It’s interesting that even though it’s now decades old we’re still running into this fundamentally rather trivial problem. It is especially pronounced in heavily cross-platform environments like VisualWorks. As soon as you have multiple environments, e.g. Windows and Linux and you move text files between the two, you’re pretty much guaranteed to run into files with doubled or tripled line-ends in them sooner or later. Often you can see both line-end conventions mixed up in the same file. The purpose of this article is to provide a reasonably complete picture of what’s going on in VisualWorks in this regard and how are we supposed to deal with that. Even seasoned smalltalkers sometimes miss some part of the whole picture, making it more difficult to deal with the consequences.

What’s going on?

Here’s a quick recapitulation. There are 3 line end conventions in common use: CR (MacOS), LF (Unix) and CRLF (Windows). CR and LF here refer to characters with ASCII code 13 and 10 respectively. This historical fact can have a profound effect on an environment with the ambition to have fully binary portable images across platforms. Let’s say we try to emulate the platform specific line end convention, i.e. use characters CR and LF in String instances on Windows, just LF on Unix, etc. This would make binary portability pretty difficult. Whenever we move an image from Windows to Unix and start it up we would need to convert all the existing String instances from the CRLF convention to LF convention. What’s worse it will effectively change the character size of many Strings. While that might be somewhat manageable (we already do something similar for platforms with different endianness) there are further implications. If strings get shortened, the positions of streams set up on top of them will suddenly be off as well. In fact any kind of “pointer” into the String will be potentially broken. That will be much harder to fix. And if it’s not fixed, things will start breaking. Binary portability wouldn’t really work.

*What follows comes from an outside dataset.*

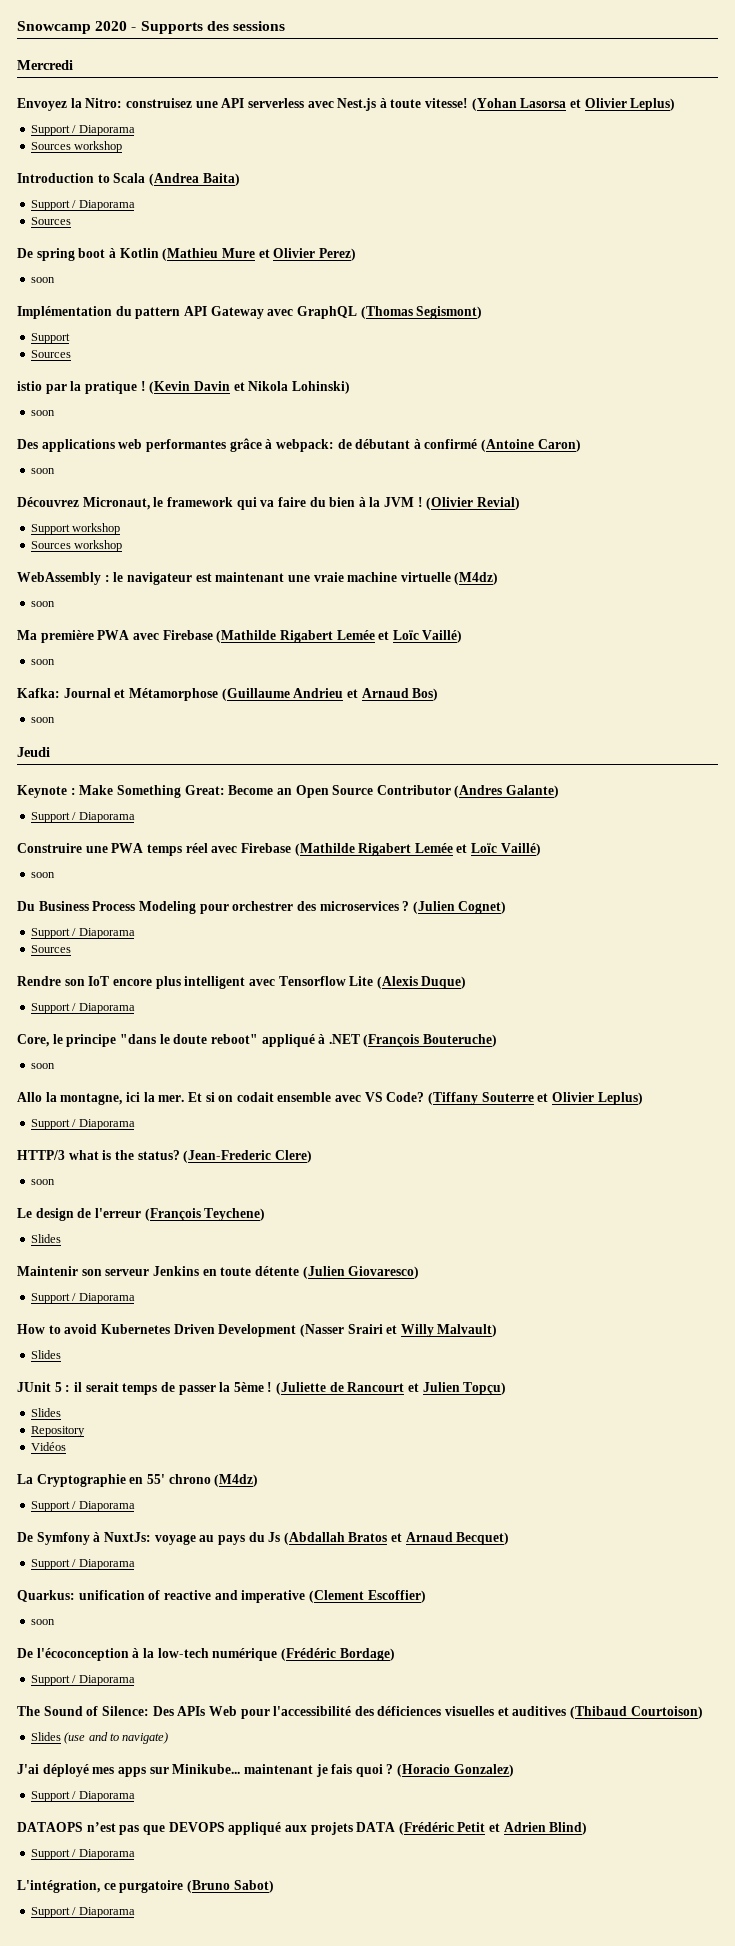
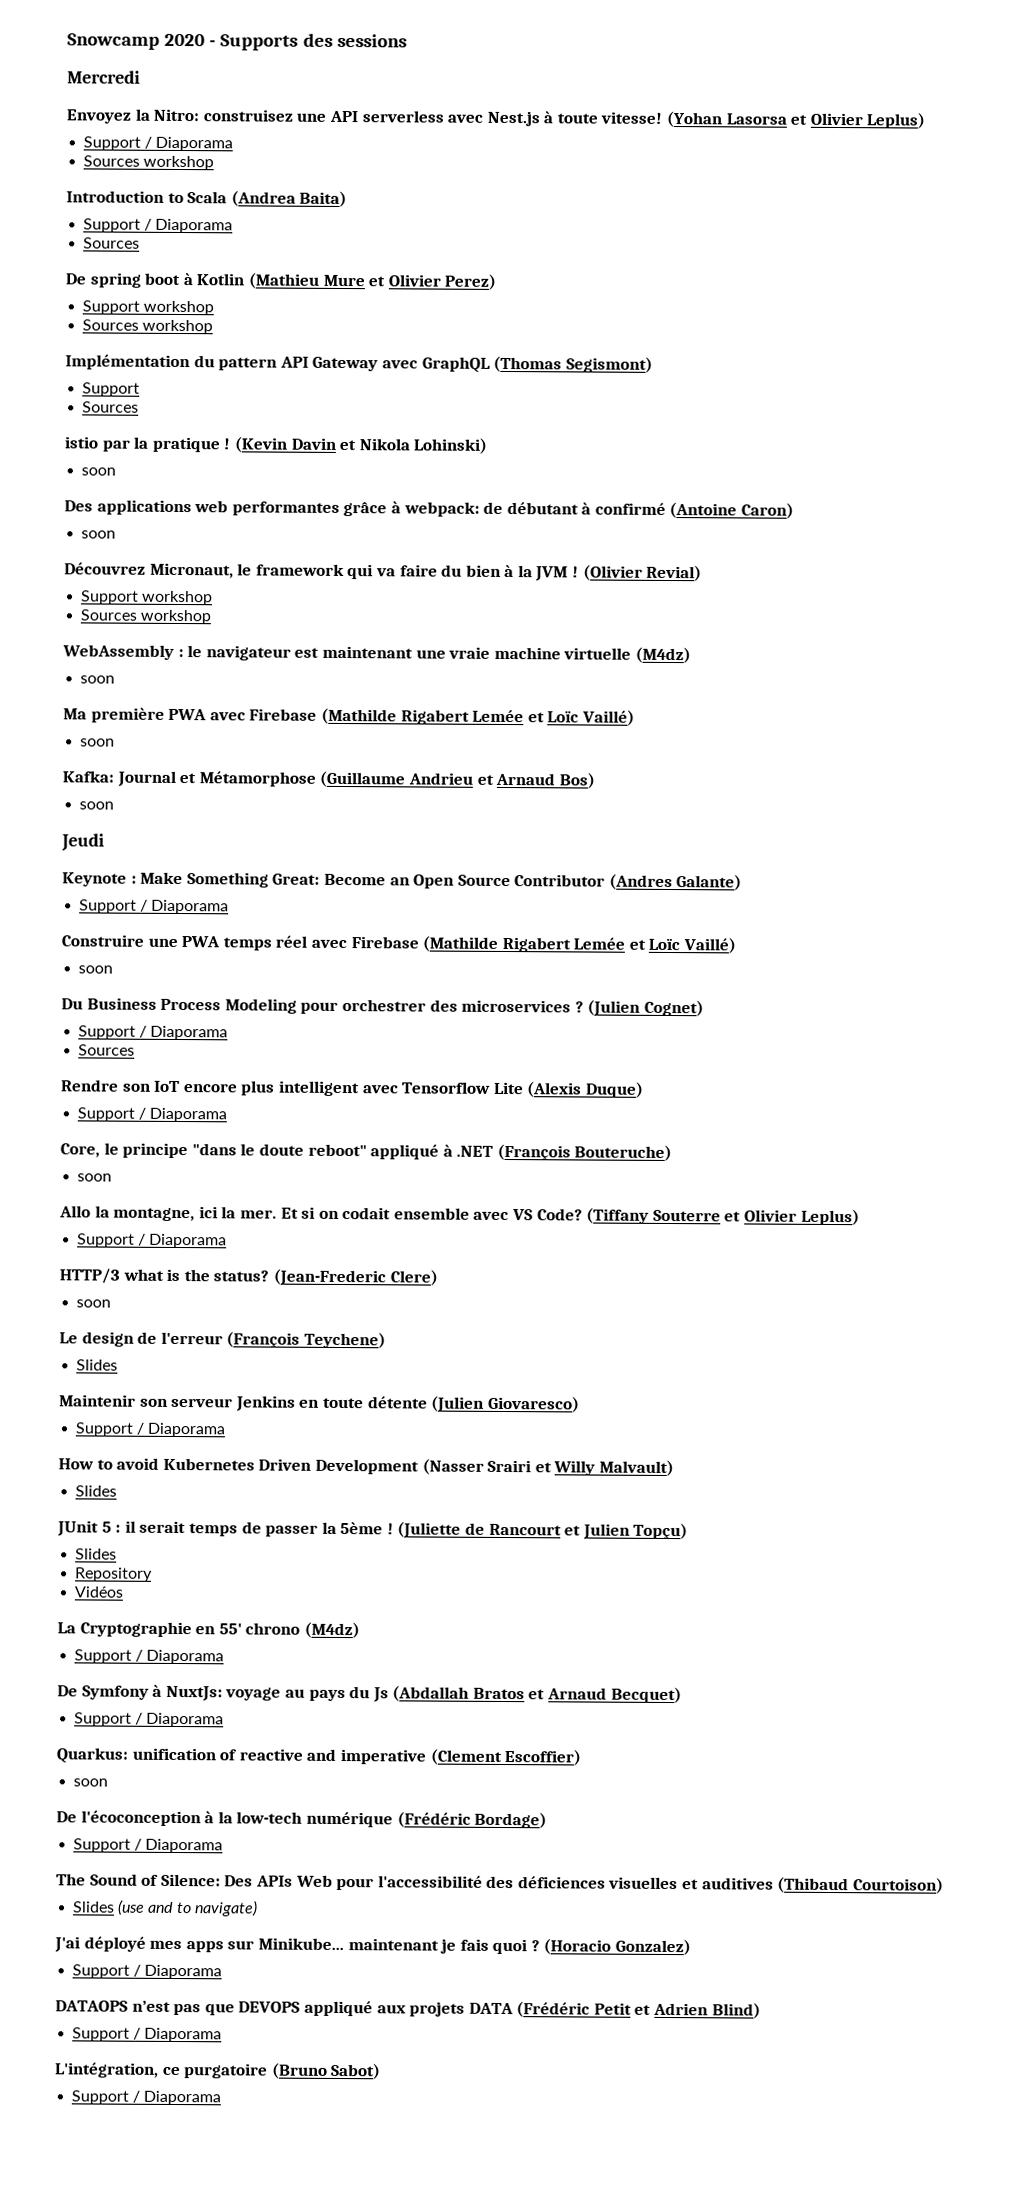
[30,277,55,283] soon -> [82,300,215,316] [82,319,214,335] Support workshop // Sources workshop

So the only alternative is to pick one convention and stick with it everywhere. Historically the choice has been CR. I don’t know why, maybe there was certain affinity of the original Smalltalk-80 developers towards Macintosh platform back then. Ironically, we may eventually end up being the only environment keeping the CR convention as MacOS/X is moving Macs away from the CR convention towards the LF convention of it’s Unix based core. Nevertheless, the important point is that in Smalltalk line ends in String instances should *always* be marked with character CR only, no matter what platform it’s running on. While character LF is a perfectly valid character and it’s pretty easy to construct a String with that character in it, a String with LFs is usually a sign of some kind of anomaly and you can be sure that some components of the vast Smalltalk library won’t be able to cope with it. This is very important, so remember, only CRs in your Strings ! This simplification has other advantages too, things like reading a line of text from a stream becomes simply “upTo: Character cr” anywhere.

Tools of the trade

OK, now that’s settled, what about strings that come from outside ? It’s not a Smalltalk only world out there (not yet anyway) and the text files on your harddrive will usually use whatever is the native convention for a given platform. The key point here is that these strings are coming from “outside”. They should be converted to the Smalltalk convention (CR) as they are brought in. That’s why Strings with LF characters in them are often a sign of a failure to convert properly.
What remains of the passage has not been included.